From the May 2016 issue

Why Some Kids Second Guess Themselves

Cracking the code of why some children are so unsure of themselves.

As kids grow, they have more opportunities to make decisions. At first, a small choice between cookie and ice cream may seem simple, says Dr. David Rosenberg, a psychiatrist with Children’s Hospital of Michigan in Detroit. But as time goes on, small choices can become more overwhelming, triggering uncertainty and, for some, a nagging case of the “shouldas.” Why can this affect kids so strongly? Rosenberg has insights and solutions.

Reasons

Rosenberg says children begin to overly second guess themselves as early as 3-4 years old. In these younger tykes, it’s likely due to their lack of development, he says. As new choices pop up, they may experience information overload.

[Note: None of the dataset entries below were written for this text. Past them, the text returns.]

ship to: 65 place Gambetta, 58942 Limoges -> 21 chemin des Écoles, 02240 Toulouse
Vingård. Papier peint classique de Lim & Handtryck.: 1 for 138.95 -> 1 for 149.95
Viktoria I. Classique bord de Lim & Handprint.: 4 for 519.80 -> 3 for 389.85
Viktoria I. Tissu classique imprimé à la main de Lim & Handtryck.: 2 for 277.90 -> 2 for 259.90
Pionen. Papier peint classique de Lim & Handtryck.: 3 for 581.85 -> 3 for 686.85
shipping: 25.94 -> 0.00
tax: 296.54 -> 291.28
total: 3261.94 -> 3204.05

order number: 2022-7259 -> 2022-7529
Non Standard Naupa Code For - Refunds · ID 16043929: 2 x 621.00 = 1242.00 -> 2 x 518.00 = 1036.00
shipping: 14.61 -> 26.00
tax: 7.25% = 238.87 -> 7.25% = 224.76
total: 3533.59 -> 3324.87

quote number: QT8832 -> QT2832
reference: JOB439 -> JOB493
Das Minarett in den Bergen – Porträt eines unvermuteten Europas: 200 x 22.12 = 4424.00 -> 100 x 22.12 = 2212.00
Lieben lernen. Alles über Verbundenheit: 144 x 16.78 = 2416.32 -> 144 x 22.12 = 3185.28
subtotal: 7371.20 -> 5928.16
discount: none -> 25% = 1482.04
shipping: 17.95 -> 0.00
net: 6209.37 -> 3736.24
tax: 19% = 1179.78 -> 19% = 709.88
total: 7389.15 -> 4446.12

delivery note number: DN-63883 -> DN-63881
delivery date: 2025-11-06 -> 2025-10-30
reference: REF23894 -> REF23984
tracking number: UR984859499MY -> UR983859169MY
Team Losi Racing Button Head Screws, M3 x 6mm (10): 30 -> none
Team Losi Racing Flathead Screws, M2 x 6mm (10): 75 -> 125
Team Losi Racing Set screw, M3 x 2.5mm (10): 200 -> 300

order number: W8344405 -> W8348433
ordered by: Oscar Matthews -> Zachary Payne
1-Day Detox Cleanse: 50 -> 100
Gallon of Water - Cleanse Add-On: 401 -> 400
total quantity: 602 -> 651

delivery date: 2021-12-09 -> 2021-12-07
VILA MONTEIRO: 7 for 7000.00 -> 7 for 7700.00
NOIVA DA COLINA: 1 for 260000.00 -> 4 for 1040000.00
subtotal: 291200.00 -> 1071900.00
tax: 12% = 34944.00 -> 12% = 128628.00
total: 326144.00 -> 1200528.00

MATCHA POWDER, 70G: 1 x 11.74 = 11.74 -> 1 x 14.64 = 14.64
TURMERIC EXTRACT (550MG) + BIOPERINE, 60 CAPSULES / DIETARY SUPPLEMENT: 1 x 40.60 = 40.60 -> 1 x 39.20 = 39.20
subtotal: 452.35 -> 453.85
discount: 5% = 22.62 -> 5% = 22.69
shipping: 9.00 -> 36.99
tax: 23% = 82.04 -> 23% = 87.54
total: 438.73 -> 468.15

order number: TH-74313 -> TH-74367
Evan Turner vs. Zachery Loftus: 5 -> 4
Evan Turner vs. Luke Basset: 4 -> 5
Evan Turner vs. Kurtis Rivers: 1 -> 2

That can be overwhelming, possibly leading to uncertainty.

Later, children may feel a sense of insecurity. “When deciding between something they want to do, and something that they think they should be doing, children become flustered, leading to excessive second guessing,” Rosenberg says.

Many kids internalize pressure from parents, teachers and peers to make “the right choice.” Their brains flutter back and forth trying to fulfill others’ expectations.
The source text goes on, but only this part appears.